Serotonin 2 receptors and the serotonin transporter in the schizophrenic brain

Abstract

The binding of [ 3H]paroxetine and [ 3H]ketanserin to particulate membranes from frontal cortex of subjects who had or did not have schizophrenia was measured as was [ 3H]paroxetine binding to particulate membranes from the hippocampus and caudate nucleus. There was no change in either the affinity or density of [ 3H]ketanserin binding to membranes from the frontal cortex of subjects who had schizophrenia. Similarly, there was no difference in the density of [ 3H]paroxetine binding to membranes from subjects who had or did not have schizophrenia. The affinity of [ 3H]paroxetine binding in the frontal cortex and putamen did not differ in subjects who had schizophrenia. By contrast, there was a significant decrease in the affinity of [ 3H]paroxetine binding to the hippocampal membrane from subjects who had schizophrenia (0.40 ± 0.06 nM vs 0.26 ± 0.02 nM; p < 0.05).

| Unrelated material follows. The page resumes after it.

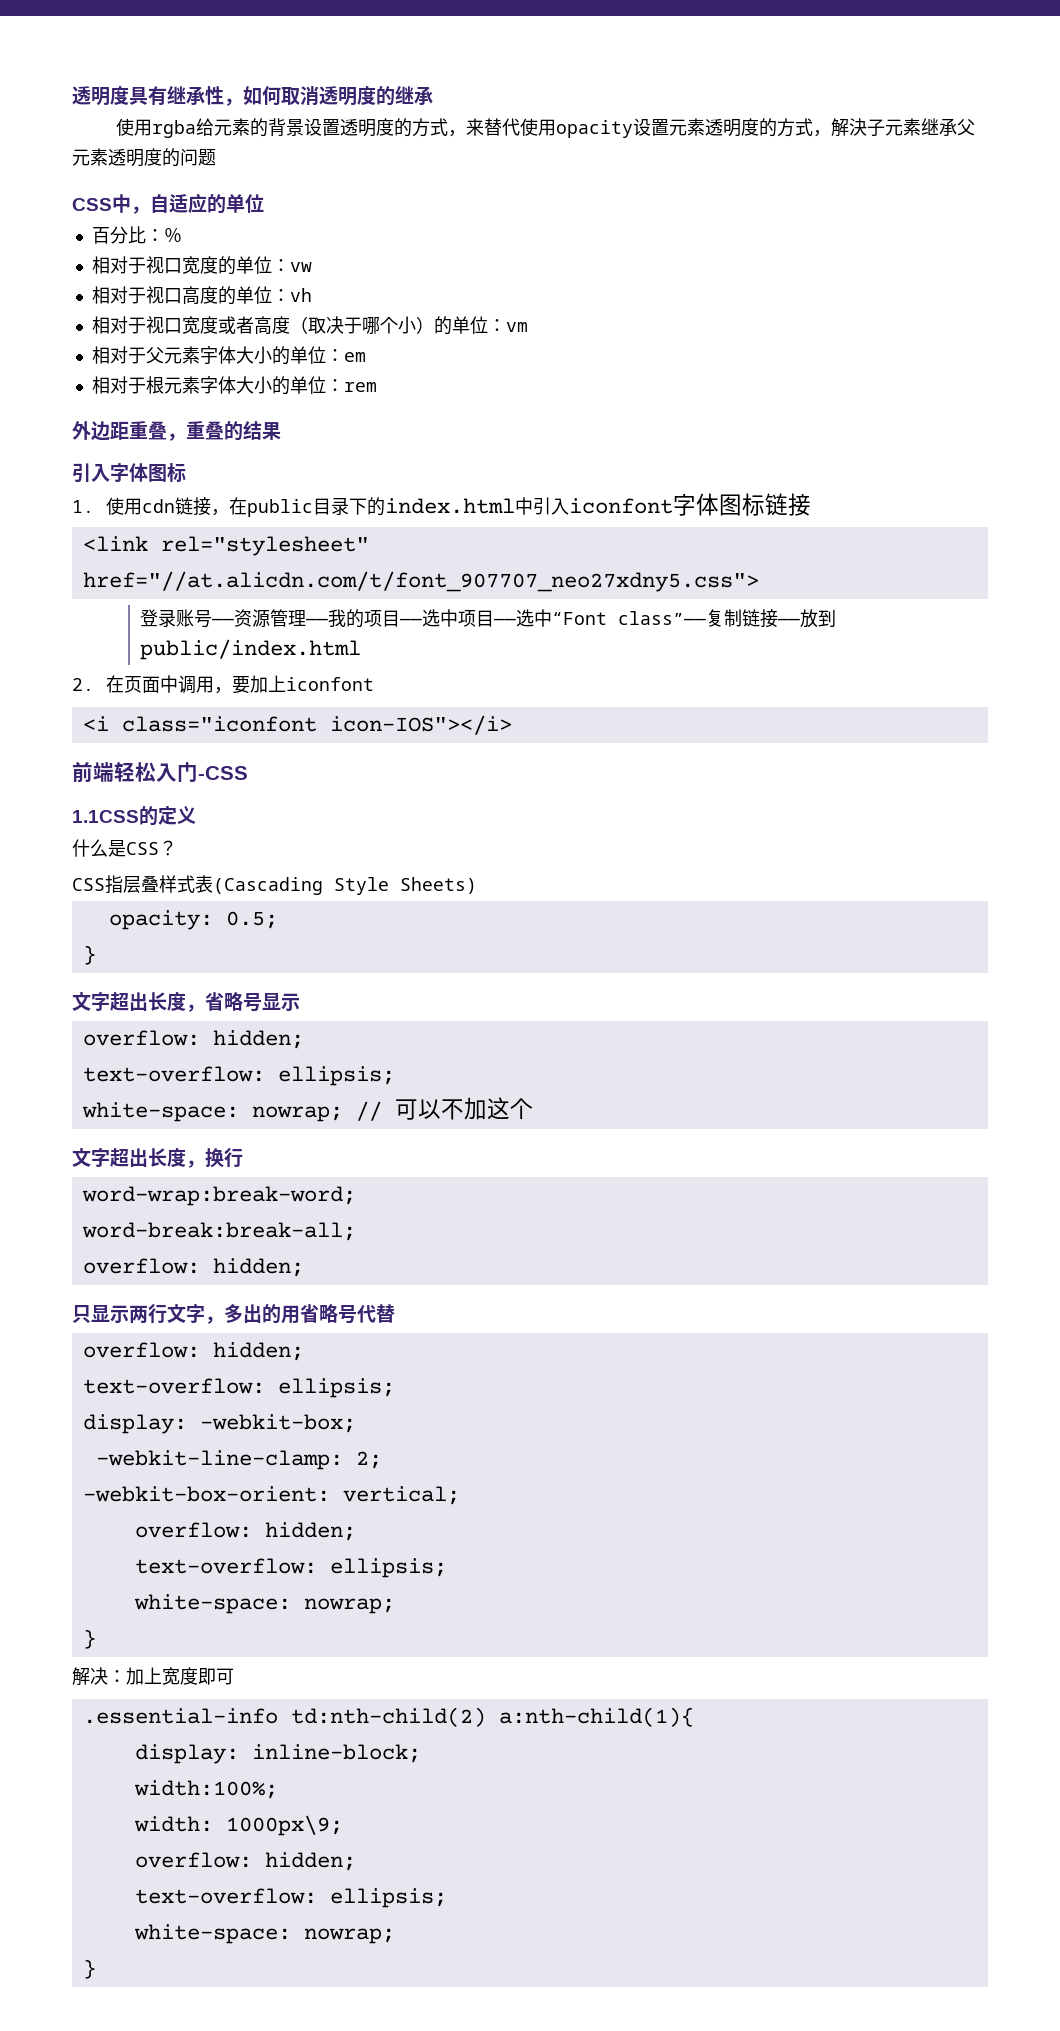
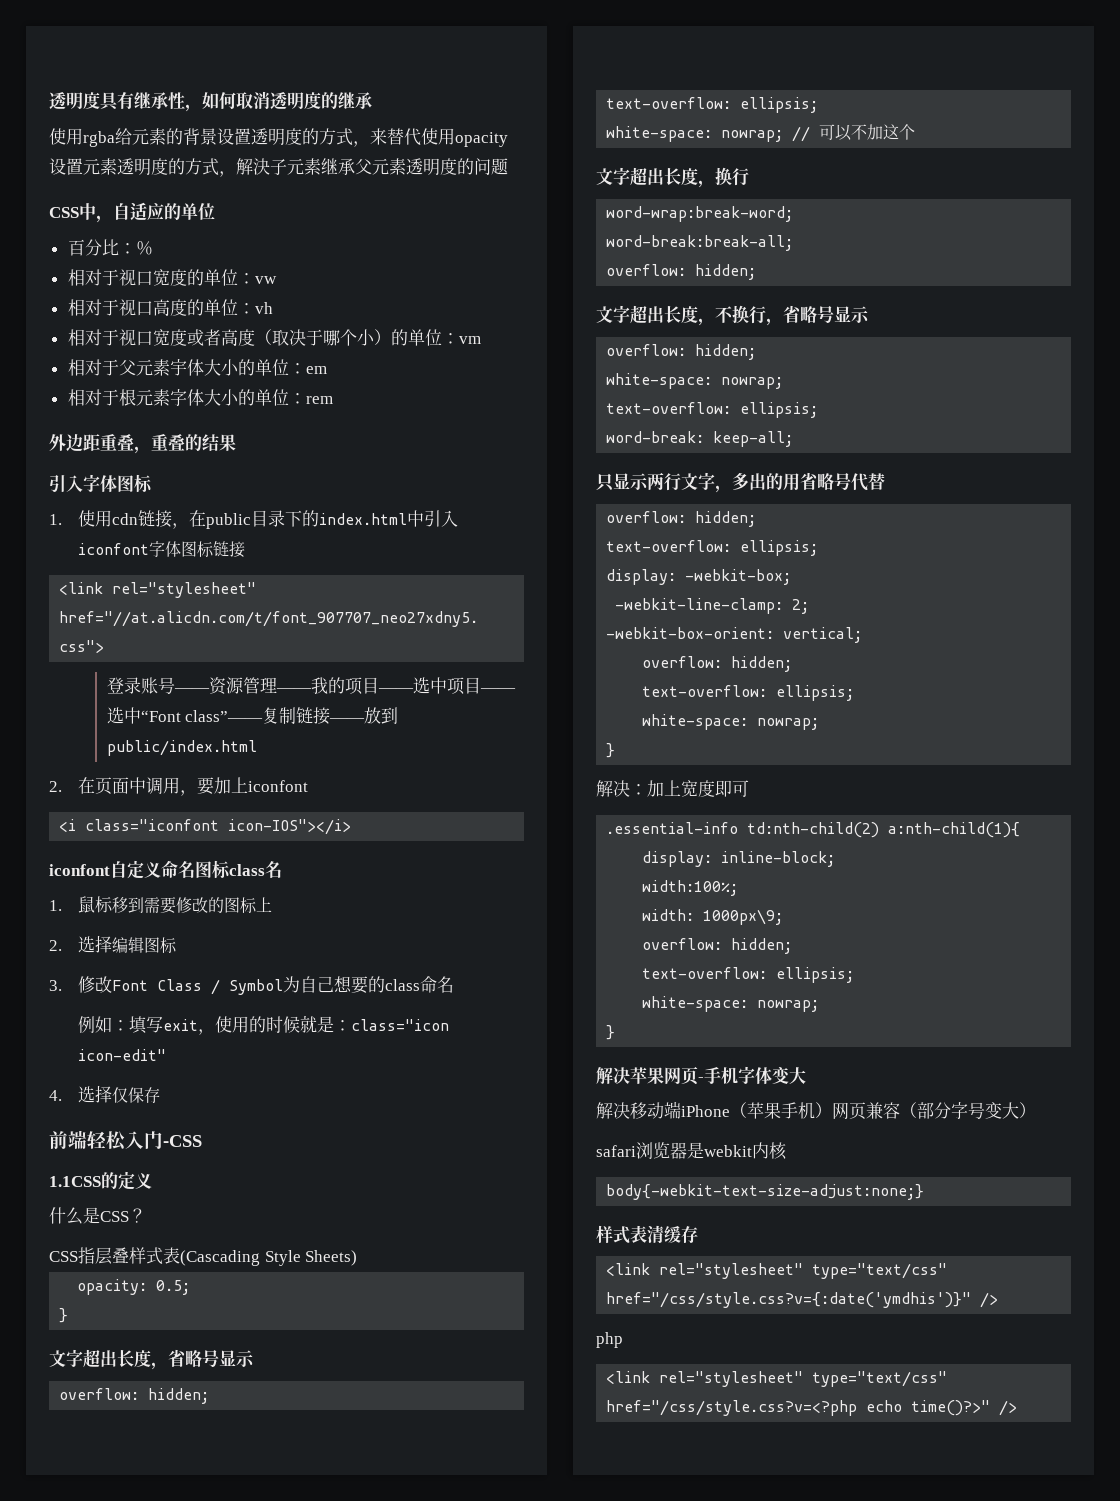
(512, 725) none -> [49,860,282,879] [49,896,272,914] [49,935,177,954] [49,976,454,995] [77,1015,449,1035] [77,1049,166,1061] [49,1085,160,1103] // iconfont自定义命名图标class名 // 1.鼠标移到需要修改的图标上 // 2.选择编辑图标 // 3.修改Font Class / Symbol为自己想要的class命名 // 例如：填写exit，使用的时候就是：class="icon icon-edit" // 4.选择仅保存
(304, 1267) none -> [596,305,870,326] [606,344,757,360] [606,373,784,389] [606,402,819,418] [606,431,794,447] // 文字超出长度，不换行，省略号显示 // overflow: hidden; // white-space: nowrap; // text-overflow: ellipsis; // word-break: keep-all;
(96, 1969) none -> [596,1066,806,1085] [596,1101,1036,1120] [596,1142,787,1160] [606,1184,925,1200] [596,1225,698,1244] [606,1263,948,1279] [606,1292,999,1308] [596,1332,623,1348] [606,1371,948,1387] [606,1400,1018,1416] // 解决苹果网页-手机字体变大 // 解决移动端iPhone（苹果手机）网页兼容（部分字号变大） // safari浏览器是webkit内核 // body{-webkit-text-size-adjust:none;} // 样式表清缓存 // <link rel="stylesheet" type="text/css" href="/css/style.css?v={:date('ymdhis')}" /> // php // <link rel="stylesheet" type="text/css" href="/css/style.css?v=<?php echo time()?>" />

Furthermore, this difference was more apparent in the subjects who had schizophrenia and committed suicide (0.49 ± 0.09 nM) than it was in those who had schizophrenia but did not commit suicide (0.32 ± 0.09 nM). As [ 3H]ketanserin binds to the serotonin 2 receptor our data suggest that this receptor is not changed in the Brodmann's area 9 of the frontal cortex. By contrast, [ 3H]paroxetine binds to the serotonin transporter and therefore our data suggest that the serotonin transporter is altered in the hippocampus of subjects with schizophrenia.